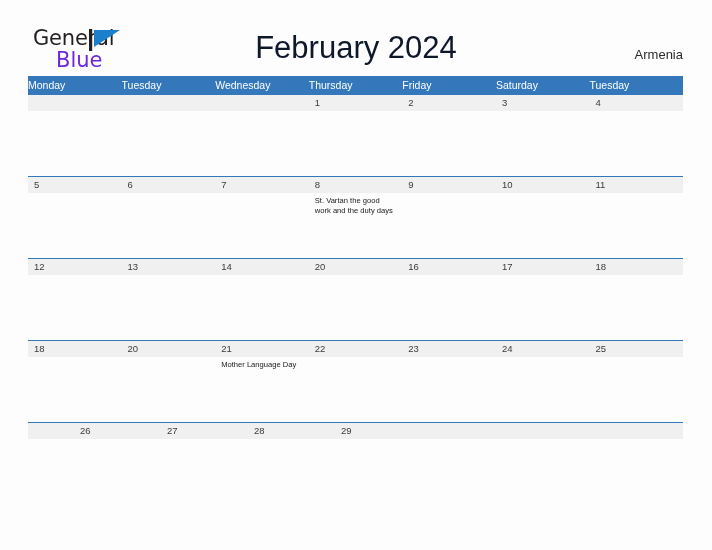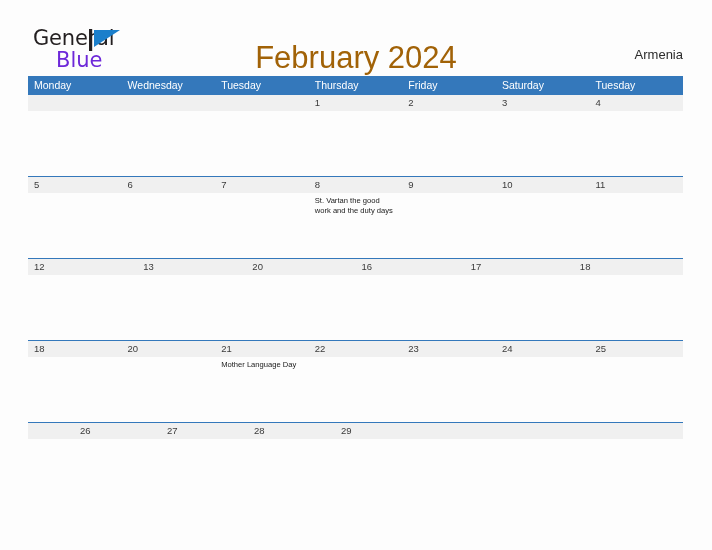--- a/index.html
+++ b/index.html
@@ -56,10 +56,10 @@
     position: absolute;
     left: 0;
     right: 0;
-    top: 40px;
+    top: 30px;
     text-align: center;
     font-size: 31px;
-    color: #a16207;
+    color: #0f172a;
     font-family: "Liberation Sans", sans-serif;
     font-weight: normal;
     letter-spacing: 0px;

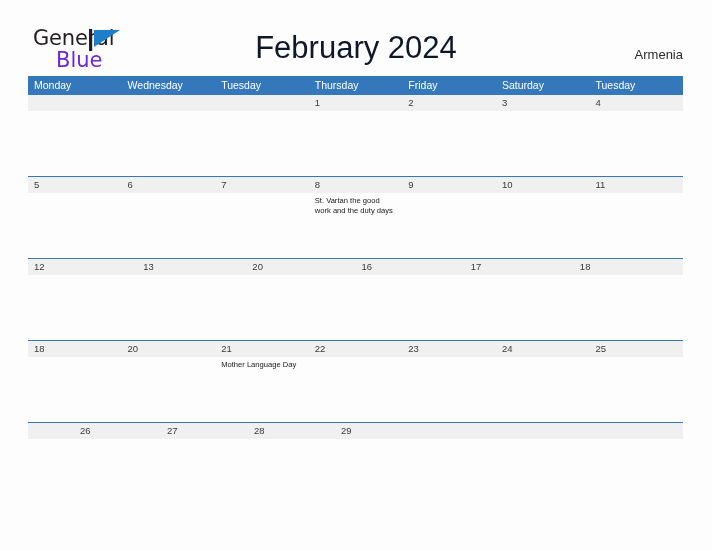--- a/index.html
+++ b/index.html
@@ -92,7 +92,6 @@
     color: #ffffff;
     font-size: 10.5px;
     line-height: 19px;
-    padding-left: 6px;
     box-sizing: border-box;
     font-family: "Liberation Sans", sans-serif;
     white-space: nowrap;

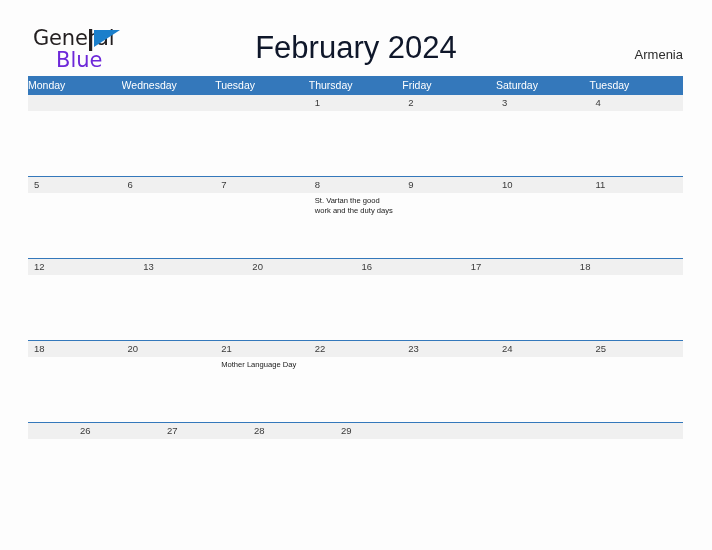--- a/index.html
+++ b/index.html
@@ -178,8 +178,8 @@
 <div class="calendar">
   <div class="weekday-row" id="weekday-row">
       <div class="weekday-cell">Monday</div>
+      <div class="weekday-cell">Tuesday</div>
       <div class="weekday-cell">Wednesday</div>
-      <div class="weekday-cell">Tuesday</div>
       <div class="weekday-cell">Thursday</div>
       <div class="weekday-cell">Friday</div>
       <div class="weekday-cell">Saturday</div>

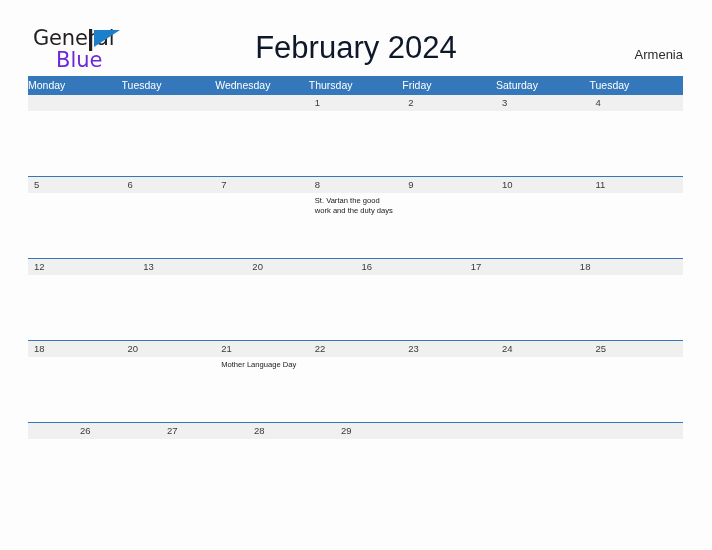--- a/index.html
+++ b/index.html
@@ -306,6 +306,11 @@
           </div>
           <div class="day-cell">
             <div class="day-content">
+              <div class="daynum">14</div>
+            </div>
+          </div>
+          <div class="day-cell">
+            <div class="day-content">
               <div class="daynum">20</div>
             </div>
           </div>

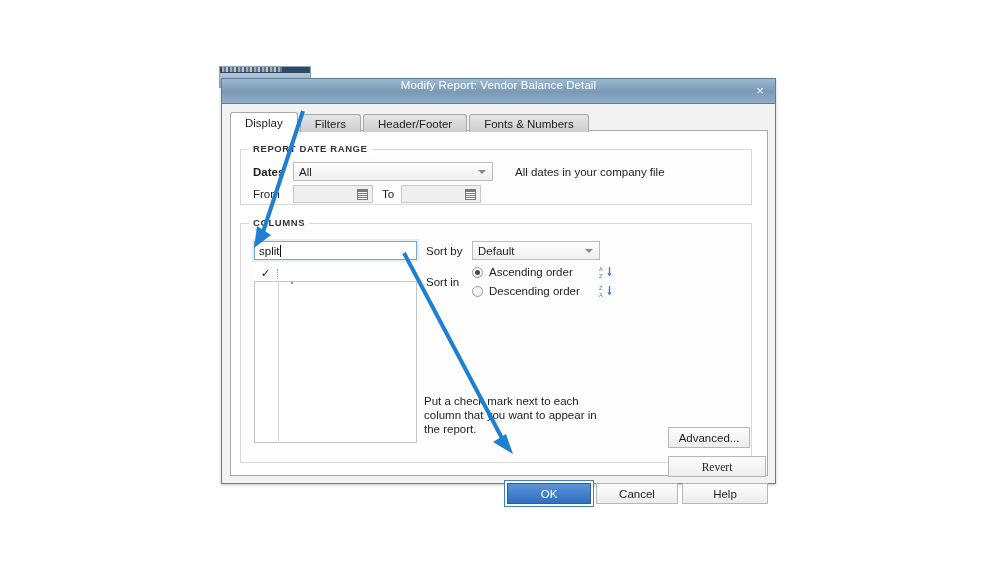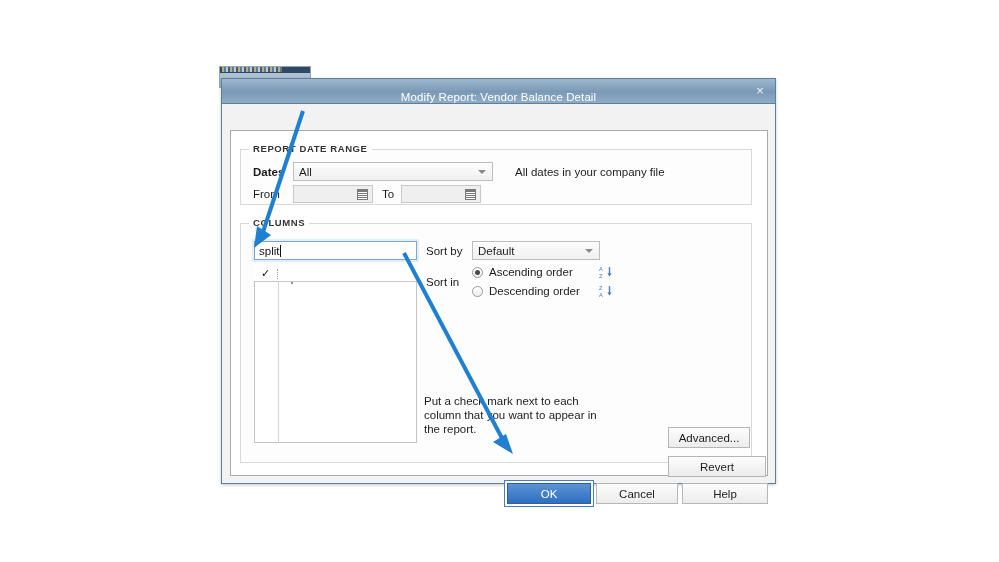--- a/index.html
+++ b/index.html
@@ -55,7 +55,7 @@
     height: 24px;
     background: linear-gradient(#9db8cf, #7e9cb8 48%, #7a99b6 52%, #8fadc6);
     border-bottom: 1px solid #5d7f99;
-    display: flex; align-items: flex-end; justify-content: center;
+    display: flex; align-items: flex-start; justify-content: center;
   }
   .titlebar .title {
     font-size: 11.5px;

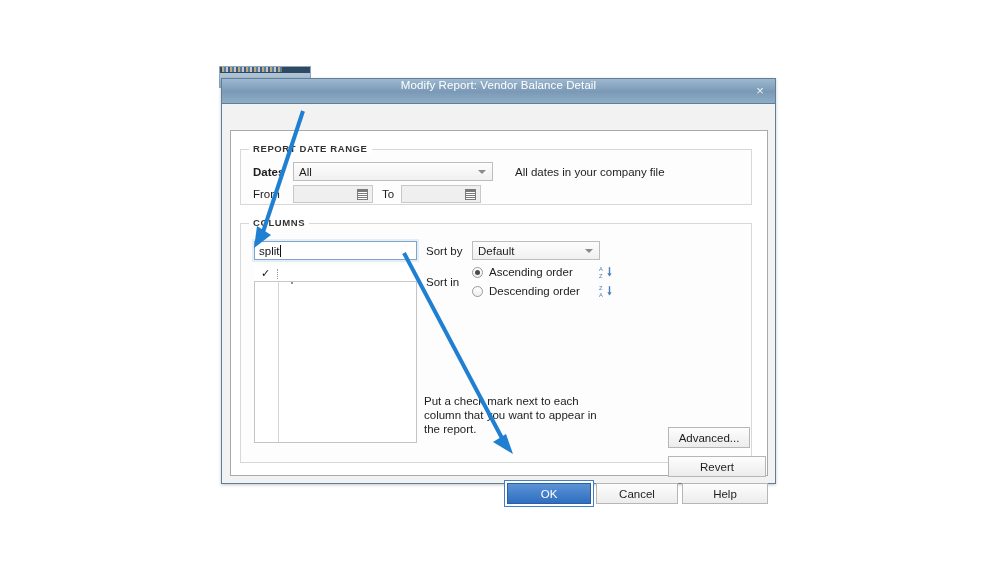--- a/index.html
+++ b/index.html
@@ -354,6 +354,20 @@
       <span class="close">×</span>
     </div>
 
+    <div class="tabstrip">
+      <div class="tab active">
+          <span>Display</span>
+        </div>
+      <div class="tab">
+          <span>Filters</span>
+        </div>
+      <div class="tab">
+          <span>Header/Footer</span>
+        </div>
+      <div class="tab">
+          <span>Fonts &amp; Numbers</span>
+        </div>
+    </div>
 
     <div class="panel">
 

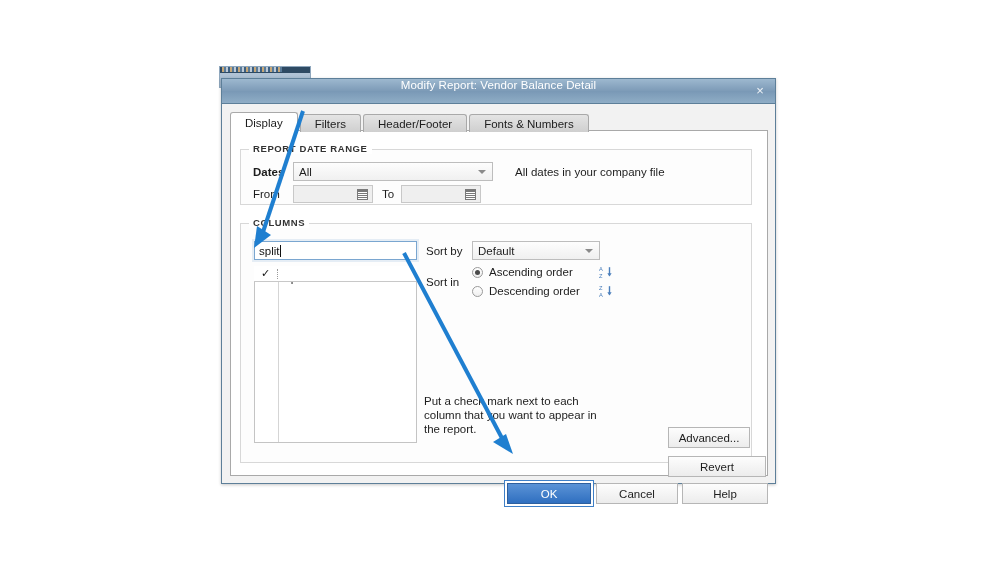--- a/index.html
+++ b/index.html
@@ -317,7 +317,7 @@
     box-shadow: 0 0 0 2px #ffffff, 0 0 0 3px #3f7fc6;
   }
   #btn-advanced { position: absolute; left: 437px; top: 296px; width: 82px; height: 21px; }
-  #btn-revert   { position: absolute; left: 437px; top: 325px; width: 98px; height: 21px; }
+  #btn-revert   { position: absolute; left: 437px; top: 325px; width: 98px; height: 21px; font-family: Liberation Serif, serif; }
 
   .footer-buttons {
     position: absolute;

## What the task requires
State how many lines of the listing hold the string "revert"; reply with the number and nothing else.

## Task result
2